I once heard about a very secretive trader(former engineer) who could predict the exact highs and lows of EURUSD swings using the math of fluid dynamics.

Personally, I believe you should look into price action analysis. While there are hundreds of fundamental indicators that people like to think influence the price of a security, the only thing that really influences the price of a security, is what traders and investors think of it. And price action analysis is the most direct way(and thus the best way) to analyze the changing prespectives of traders and investors about the price of a security, relative to its value.

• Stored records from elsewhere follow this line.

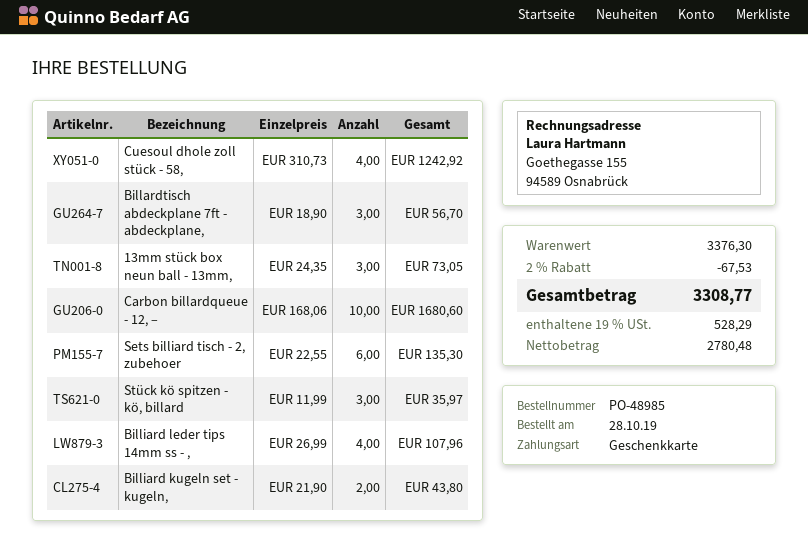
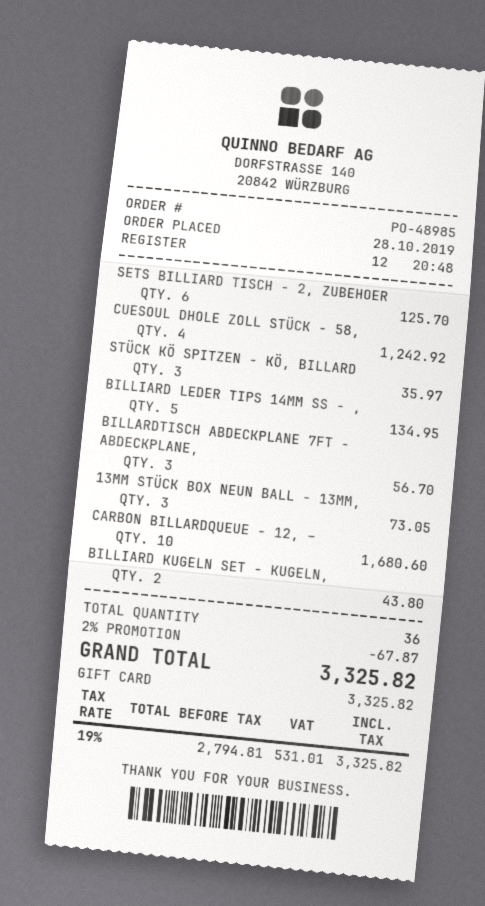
Sets billiard tisch - 2, zubehoer: 6 for 135.30 -> 6 for 125.70
Billiard leder tips 14mm ss - ,: 4 for 107.96 -> 5 for 134.95
discount: 2% = 67.53 -> 2% = 67.87
net: 2780.48 -> 2794.81
tax: 19% = 528.29 -> 19% = 531.01
total: 3308.77 -> 3325.82

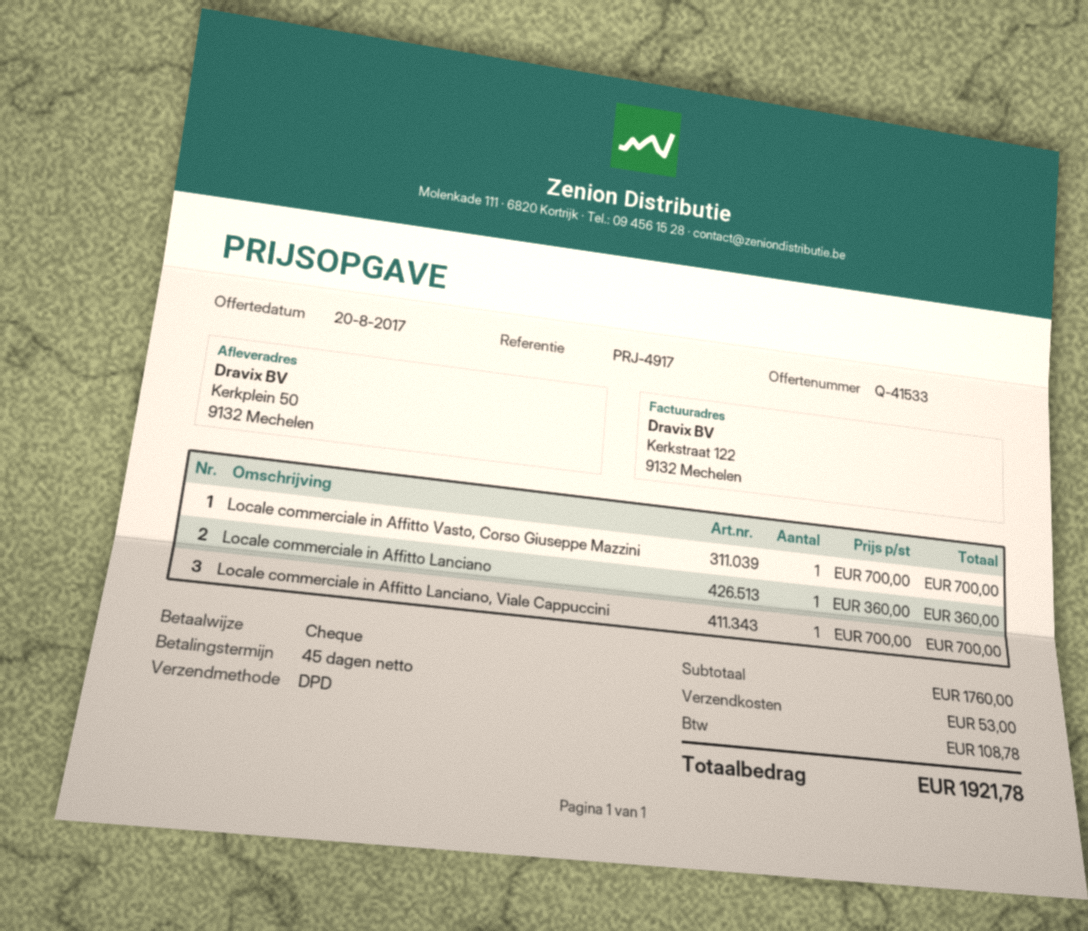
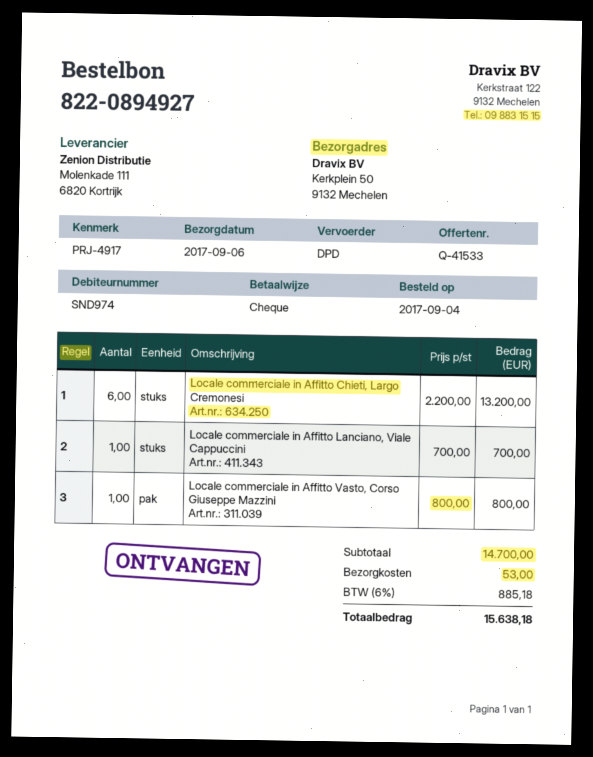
Locale commerciale in Affitto Vasto, Corso Giuseppe Mazzini: 1 x 700.00 = 700.00 -> 1 x 800.00 = 800.00
Locale commerciale in Affitto Lanciano: 1 x 360.00 = 360.00 -> none
Locale commerciale in Affitto Chieti, Largo Cremonesi: none -> 6 x 2200.00 = 13200.00
subtotal: 1760.00 -> 14700.00
tax: 108.78 -> 885.18
total: 1921.78 -> 15638.18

"It's not that I'm so smart, it's just that I stay with problems longer." - Albert Einstein

Jan 11, 2013

Most quant techniques are better at figuring out the relative direction of securities, rather than the absolute. You're more likely to bet that security A will outperform security B, rather than I think security A will appreciate by 40%.

What you need is data and lots of it, to build signals and the like. Your signals need to make common sense and should not be back-fitted. I doubt you're going to find anything exploitable in a book. Why would someone sell you their secrets for $20?

Jan 11, 2013

OP, you should read The Black Swan by Nicholas Nassim Taleb before you start.

Jan 10, 2013

Okay thank you for the advice guys. I'm looking into price action analysis and seeing how I can enter into a position that has a high probability of being favorable. It appears to me that since so many people follow the trends and trade upon them that the opportunities for trend followers in the stock market are becoming fewer and less profitable. Obviously I'll have to develop my own methods because like SirTradesaLot said, nobody is going to give out profitable strategies for cheap.

Also planning on looking at quantum trading, seems intriguing at best but who knows.

Thanks again!

Jan 12, 2013

I win here, I win there...

Jan 12, 2013

I win here, I win there...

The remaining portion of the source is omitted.